Notable speakers at ISMB 2003 included: Sydney Brenner, one of three recipients of the 2002 Nobel Prize in medicine and founder of the Molecular Sciences Institute and distinguished research professor, Salk Institute; David Haussler, Howard Hughes Medical Institute Investigator and professor of computer and information sciences, University of California, Santa Cruz; Yoshihide Hayashizaki, project director of Genome Exploration Research Group, Genomic Sciences Center, RIKEN; John Mattick, director of the Institute for Molecular Bioscience, University of Queensland; Ron Shamir, professor of computer science, Tel-Aviv University, and Michael Waterman, professor of mathematics, computer science and biological science, University of Southern California.
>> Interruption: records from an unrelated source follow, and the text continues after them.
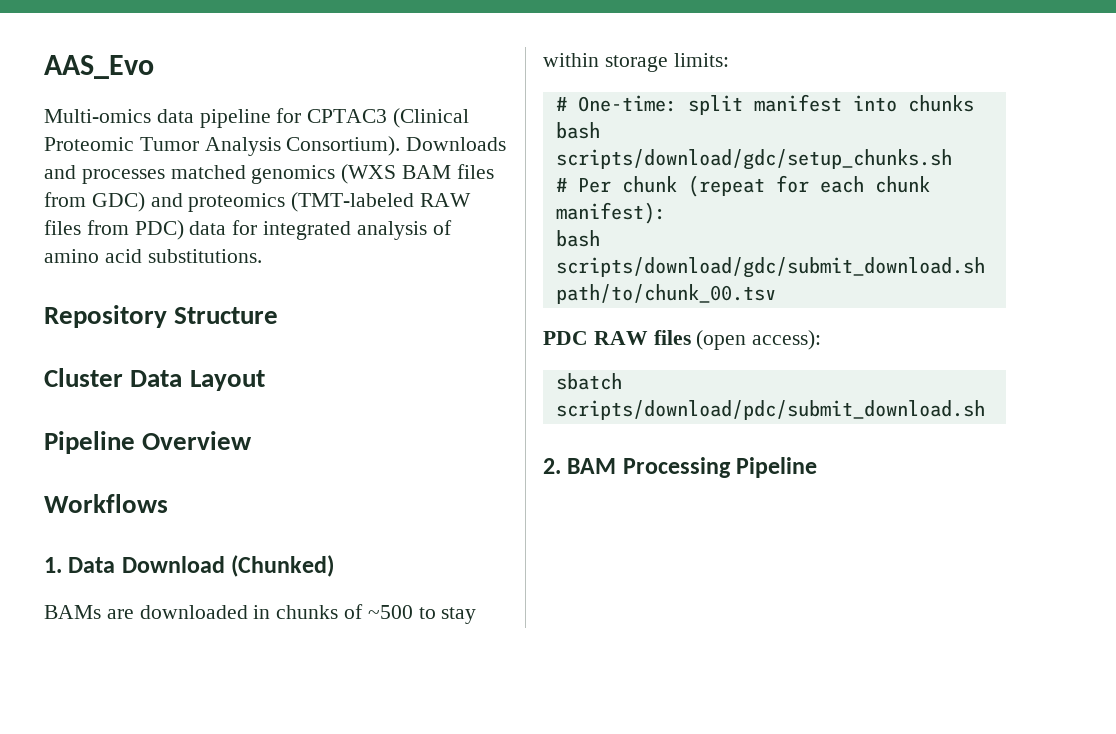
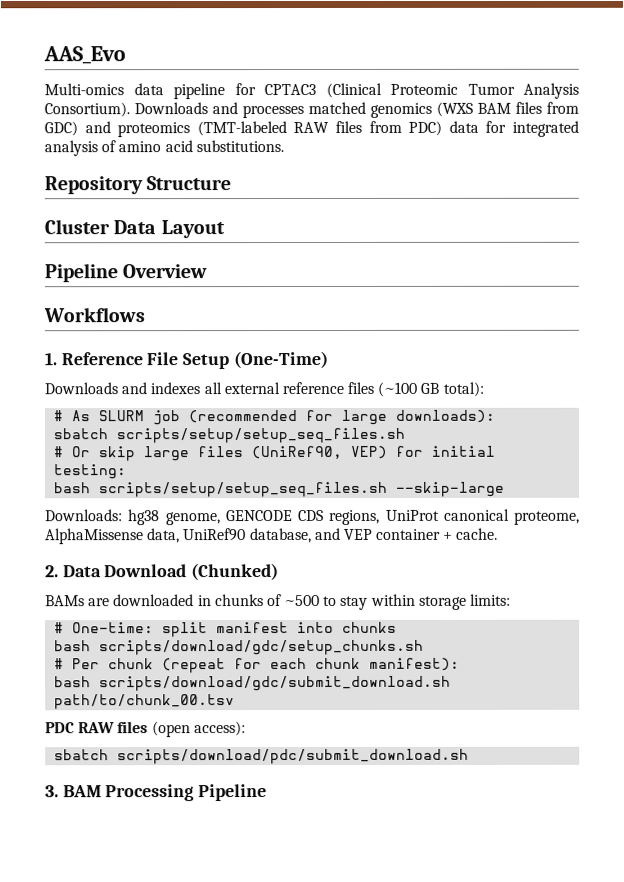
- 1. Data Download (Chunked)
+ 1. Reference File Setup (One-Time)
+ Downloads and indexes all external reference files (~100 GB total):
+ # As SLURM job (recommended for large downloads):
+ sbatch scripts/setup/setup_seq_files.sh
+ # Or skip large files (UniRef90, VEP) for initial testing:
+ bash scripts/setup/setup_seq_files.sh --skip-large
+ Downloads: hg38 genome, GENCODE CDS regions, UniProt canonical proteome, AlphaMissense data, UniRef90 database, and VEP container + cache.
+ 2. Data Download (Chunked)
- 2. BAM Processing Pipeline
+ 3. BAM Processing Pipeline

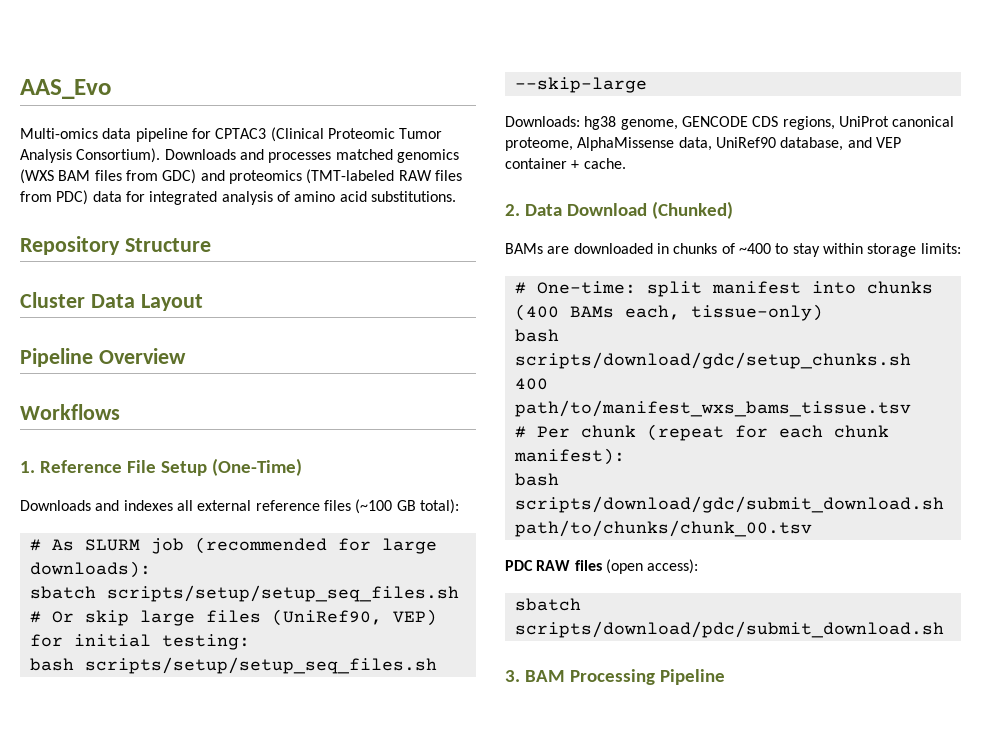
- BAMs are downloaded in chunks of ~500 to stay within storage limits:
+ BAMs are downloaded in chunks of ~400 to stay within storage limits:
- # One-time: split manifest into chunks
+ # One-time: split manifest into chunks (400 BAMs each, tissue-only)
- bash scripts/download/gdc/setup_chunks.sh
+ bash scripts/download/gdc/setup_chunks.sh 400 path/to/manifest_wxs_bams_tissue.tsv
- bash scripts/download/gdc/submit_download.sh path/to/chunk_00.tsv
+ bash scripts/download/gdc/submit_download.sh path/to/chunks/chunk_00.tsv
  David Sankoff takes home the ISCB Senior Scientist Accomplishment Award

W. James Kent, the 2003 winner of the Overton Prize delivered the annual Overton Lecture. Kent is an assistant research scientist at the University of California, Santa Cruz. The prize, now in its third year, is awarded for outstanding accomplishment to a scientist in the early- to mid- stage of his or her career who has already made a significant contribution to the field of computational biology. The winner of the first-ever ISCB Senior Scientist Accomplishment Award was David Sankoff, Canada Research Chair in Mathematical Genomics at the University of Ottawa and a member of the Centre de Recherches Mathématiques at the Université de Montréal. The Senior Scientist Accomplishment Award recognizes members of the computational biology community who are more than 12 to 15 years post-degree and have made major contributions to the field of computational biology. (See www.iscb.org/newsletter6-2/ for more information on Kent’s and Sankoff’s research and selection for these awards.)

Both industry and governmental sponsors provided invaluable support for ISMB 2003. Platinum Sponsors included: Hewlett-Packard, Queensland Government - Dept of Innovation and Information Economy, and Sun Microsystems, Inc. Gold Sponsors included: Apple Computer Australia, SGI, and The University of Queensland. Silver Sponsors included The Australian Partnership for Advanced Computing (APAC) and Queensland Parallel Supercomputing Foundation Ltd.

Travel fellowship support, which allows students and early-career scientists to attend ISMB, was provided by the United States Department of Energy, the United States National Institutes of Health, the United States National Science Foundation, and the ISCB.